▼

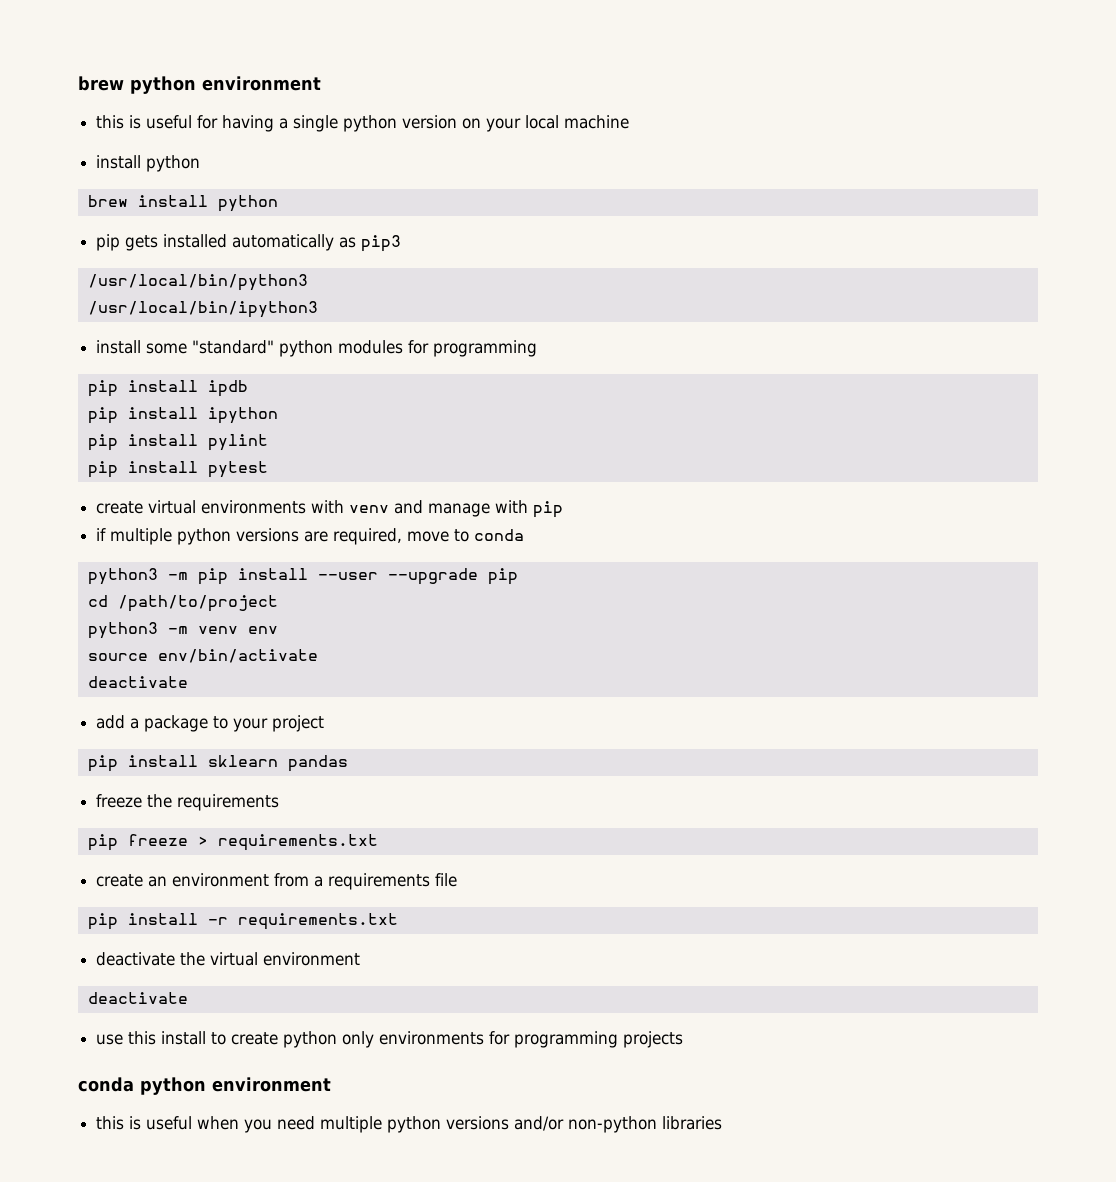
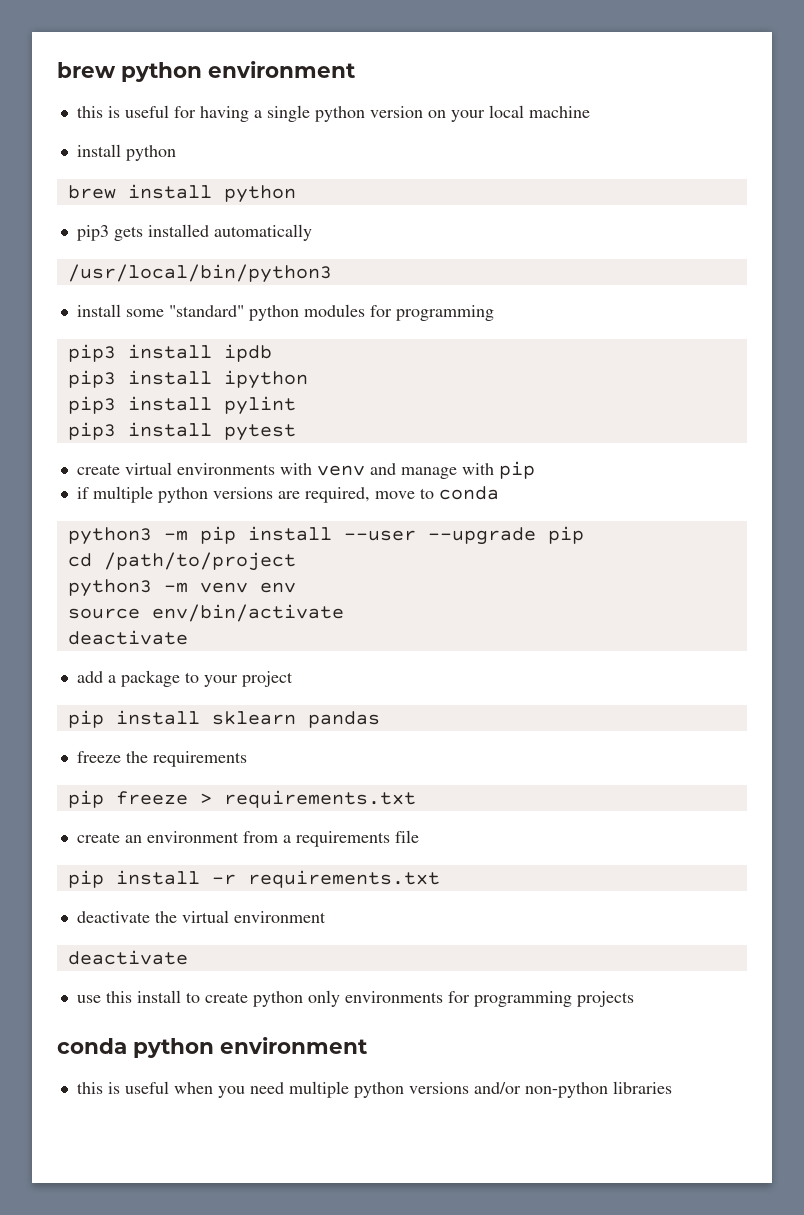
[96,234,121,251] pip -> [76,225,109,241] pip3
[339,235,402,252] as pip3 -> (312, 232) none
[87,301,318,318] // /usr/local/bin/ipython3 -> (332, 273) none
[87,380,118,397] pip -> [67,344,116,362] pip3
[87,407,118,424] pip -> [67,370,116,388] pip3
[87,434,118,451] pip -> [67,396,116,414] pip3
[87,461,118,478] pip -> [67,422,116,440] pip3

▲

**Problem statement:** Which lines in the listing above hold the word "none"? Show each of them.

**Output for this exercise:**
[339,235,402,252] as pip3 -> (312, 232) none
[87,301,318,318] // /usr/local/bin/ipython3 -> (332, 273) none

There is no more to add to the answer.